Records from a data collection
━━━━━━━━━━━━━━━━━━━━━━━━━━━━━━
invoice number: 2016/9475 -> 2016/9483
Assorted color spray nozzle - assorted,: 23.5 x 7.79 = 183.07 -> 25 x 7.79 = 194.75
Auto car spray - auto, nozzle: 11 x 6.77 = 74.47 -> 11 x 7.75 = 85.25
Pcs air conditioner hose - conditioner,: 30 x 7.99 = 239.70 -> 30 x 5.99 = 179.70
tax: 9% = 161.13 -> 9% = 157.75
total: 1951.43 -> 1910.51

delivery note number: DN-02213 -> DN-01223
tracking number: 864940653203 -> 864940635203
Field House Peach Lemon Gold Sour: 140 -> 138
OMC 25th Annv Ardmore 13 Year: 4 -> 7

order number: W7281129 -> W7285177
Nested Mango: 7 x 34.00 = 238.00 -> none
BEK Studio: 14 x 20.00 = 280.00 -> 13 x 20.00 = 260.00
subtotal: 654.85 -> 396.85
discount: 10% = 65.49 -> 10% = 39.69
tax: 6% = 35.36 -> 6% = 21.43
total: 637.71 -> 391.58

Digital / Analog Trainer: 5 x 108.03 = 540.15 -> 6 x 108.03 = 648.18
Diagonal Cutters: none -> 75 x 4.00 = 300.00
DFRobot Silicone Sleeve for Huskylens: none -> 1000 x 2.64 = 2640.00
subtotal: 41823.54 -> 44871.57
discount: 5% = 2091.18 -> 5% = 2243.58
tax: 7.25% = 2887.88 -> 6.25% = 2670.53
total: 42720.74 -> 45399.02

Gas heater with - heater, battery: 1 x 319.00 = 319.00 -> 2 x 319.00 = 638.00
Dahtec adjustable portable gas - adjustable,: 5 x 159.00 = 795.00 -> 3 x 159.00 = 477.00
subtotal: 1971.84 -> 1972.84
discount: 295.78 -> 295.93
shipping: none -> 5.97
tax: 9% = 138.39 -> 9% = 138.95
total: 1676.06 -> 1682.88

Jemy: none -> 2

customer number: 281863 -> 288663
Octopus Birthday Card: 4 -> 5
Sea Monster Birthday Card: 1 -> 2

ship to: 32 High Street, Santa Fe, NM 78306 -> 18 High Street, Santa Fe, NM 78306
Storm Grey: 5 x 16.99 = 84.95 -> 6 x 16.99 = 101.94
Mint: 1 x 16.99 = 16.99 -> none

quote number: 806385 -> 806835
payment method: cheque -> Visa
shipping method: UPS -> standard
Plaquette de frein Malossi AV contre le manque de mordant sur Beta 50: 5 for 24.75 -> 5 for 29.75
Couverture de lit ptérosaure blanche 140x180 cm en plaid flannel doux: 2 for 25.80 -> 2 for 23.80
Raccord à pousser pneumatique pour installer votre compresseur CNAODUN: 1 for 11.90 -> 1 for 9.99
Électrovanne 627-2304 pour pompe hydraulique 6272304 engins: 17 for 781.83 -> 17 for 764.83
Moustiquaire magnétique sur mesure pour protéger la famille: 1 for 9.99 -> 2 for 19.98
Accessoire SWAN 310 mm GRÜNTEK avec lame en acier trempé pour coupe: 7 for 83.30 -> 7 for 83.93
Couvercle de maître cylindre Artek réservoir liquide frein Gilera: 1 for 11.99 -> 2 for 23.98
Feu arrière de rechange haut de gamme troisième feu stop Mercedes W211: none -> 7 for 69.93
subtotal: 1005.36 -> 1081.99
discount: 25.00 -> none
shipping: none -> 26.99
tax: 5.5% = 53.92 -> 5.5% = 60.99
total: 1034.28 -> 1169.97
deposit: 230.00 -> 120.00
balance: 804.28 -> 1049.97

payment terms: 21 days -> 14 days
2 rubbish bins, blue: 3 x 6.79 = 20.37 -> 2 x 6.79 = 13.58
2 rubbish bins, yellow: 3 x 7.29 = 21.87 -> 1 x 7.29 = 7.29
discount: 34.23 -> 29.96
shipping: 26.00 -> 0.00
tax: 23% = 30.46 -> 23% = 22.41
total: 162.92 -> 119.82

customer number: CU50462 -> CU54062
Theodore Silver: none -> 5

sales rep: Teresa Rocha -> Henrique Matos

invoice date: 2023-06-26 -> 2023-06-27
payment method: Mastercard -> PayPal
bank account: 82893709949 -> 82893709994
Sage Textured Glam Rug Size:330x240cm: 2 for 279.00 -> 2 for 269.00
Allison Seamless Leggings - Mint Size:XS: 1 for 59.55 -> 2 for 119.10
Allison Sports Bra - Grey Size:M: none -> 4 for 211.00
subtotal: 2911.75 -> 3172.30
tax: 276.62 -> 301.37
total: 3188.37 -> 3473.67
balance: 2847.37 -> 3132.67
━━━━━━━━━━━━━━━━━━━━━━━━━━━━━━
The problem
An exact copy of every record is needed.

Exercise response
invoice number: 2016/9475 -> 2016/9483
Assorted color spray nozzle - assorted,: 23.5 x 7.79 = 183.07 -> 25 x 7.79 = 194.75
Auto car spray - auto, nozzle: 11 x 6.77 = 74.47 -> 11 x 7.75 = 85.25
Pcs air conditioner hose - conditioner,: 30 x 7.99 = 239.70 -> 30 x 5.99 = 179.70
tax: 9% = 161.13 -> 9% = 157.75
total: 1951.43 -> 1910.51

delivery note number: DN-02213 -> DN-01223
tracking number: 864940653203 -> 864940635203
Field House Peach Lemon Gold Sour: 140 -> 138
OMC 25th Annv Ardmore 13 Year: 4 -> 7

order number: W7281129 -> W7285177
Nested Mango: 7 x 34.00 = 238.00 -> none
BEK Studio: 14 x 20.00 = 280.00 -> 13 x 20.00 = 260.00
subtotal: 654.85 -> 396.85
discount: 10% = 65.49 -> 10% = 39.69
tax: 6% = 35.36 -> 6% = 21.43
total: 637.71 -> 391.58

Digital / Analog Trainer: 5 x 108.03 = 540.15 -> 6 x 108.03 = 648.18
Diagonal Cutters: none -> 75 x 4.00 = 300.00
DFRobot Silicone Sleeve for Huskylens: none -> 1000 x 2.64 = 2640.00
subtotal: 41823.54 -> 44871.57
discount: 5% = 2091.18 -> 5% = 2243.58
tax: 7.25% = 2887.88 -> 6.25% = 2670.53
total: 42720.74 -> 45399.02

Gas heater with - heater, battery: 1 x 319.00 = 319.00 -> 2 x 319.00 = 638.00
Dahtec adjustable portable gas - adjustable,: 5 x 159.00 = 795.00 -> 3 x 159.00 = 477.00
subtotal: 1971.84 -> 1972.84
discount: 295.78 -> 295.93
shipping: none -> 5.97
tax: 9% = 138.39 -> 9% = 138.95
total: 1676.06 -> 1682.88

Jemy: none -> 2

customer number: 281863 -> 288663
Octopus Birthday Card: 4 -> 5
Sea Monster Birthday Card: 1 -> 2

ship to: 32 High Street, Santa Fe, NM 78306 -> 18 High Street, Santa Fe, NM 78306
Storm Grey: 5 x 16.99 = 84.95 -> 6 x 16.99 = 101.94
Mint: 1 x 16.99 = 16.99 -> none

quote number: 806385 -> 806835
payment method: cheque -> Visa
shipping method: UPS -> standard
Plaquette de frein Malossi AV contre le manque de mordant sur Beta 50: 5 for 24.75 -> 5 for 29.75
Couverture de lit ptérosaure blanche 140x180 cm en plaid flannel doux: 2 for 25.80 -> 2 for 23.80
Raccord à pousser pneumatique pour installer votre compresseur CNAODUN: 1 for 11.90 -> 1 for 9.99
Électrovanne 627-2304 pour pompe hydraulique 6272304 engins: 17 for 781.83 -> 17 for 764.83
Moustiquaire magnétique sur mesure pour protéger la famille: 1 for 9.99 -> 2 for 19.98
Accessoire SWAN 310 mm GRÜNTEK avec lame en acier trempé pour coupe: 7 for 83.30 -> 7 for 83.93
Couvercle de maître cylindre Artek réservoir liquide frein Gilera: 1 for 11.99 -> 2 for 23.98
Feu arrière de rechange haut de gamme troisième feu stop Mercedes W211: none -> 7 for 69.93
subtotal: 1005.36 -> 1081.99
discount: 25.00 -> none
shipping: none -> 26.99
tax: 5.5% = 53.92 -> 5.5% = 60.99
total: 1034.28 -> 1169.97
deposit: 230.00 -> 120.00
balance: 804.28 -> 1049.97

payment terms: 21 days -> 14 days
2 rubbish bins, blue: 3 x 6.79 = 20.37 -> 2 x 6.79 = 13.58
2 rubbish bins, yellow: 3 x 7.29 = 21.87 -> 1 x 7.29 = 7.29
discount: 34.23 -> 29.96
shipping: 26.00 -> 0.00
tax: 23% = 30.46 -> 23% = 22.41
total: 162.92 -> 119.82

customer number: CU50462 -> CU54062
Theodore Silver: none -> 5

sales rep: Teresa Rocha -> Henrique Matos

invoice date: 2023-06-26 -> 2023-06-27
payment method: Mastercard -> PayPal
bank account: 82893709949 -> 82893709994
Sage Textured Glam Rug Size:330x240cm: 2 for 279.00 -> 2 for 269.00
Allison Seamless Leggings - Mint Size:XS: 1 for 59.55 -> 2 for 119.10
Allison Sports Bra - Grey Size:M: none -> 4 for 211.00
subtotal: 2911.75 -> 3172.30
tax: 276.62 -> 301.37
total: 3188.37 -> 3473.67
balance: 2847.37 -> 3132.67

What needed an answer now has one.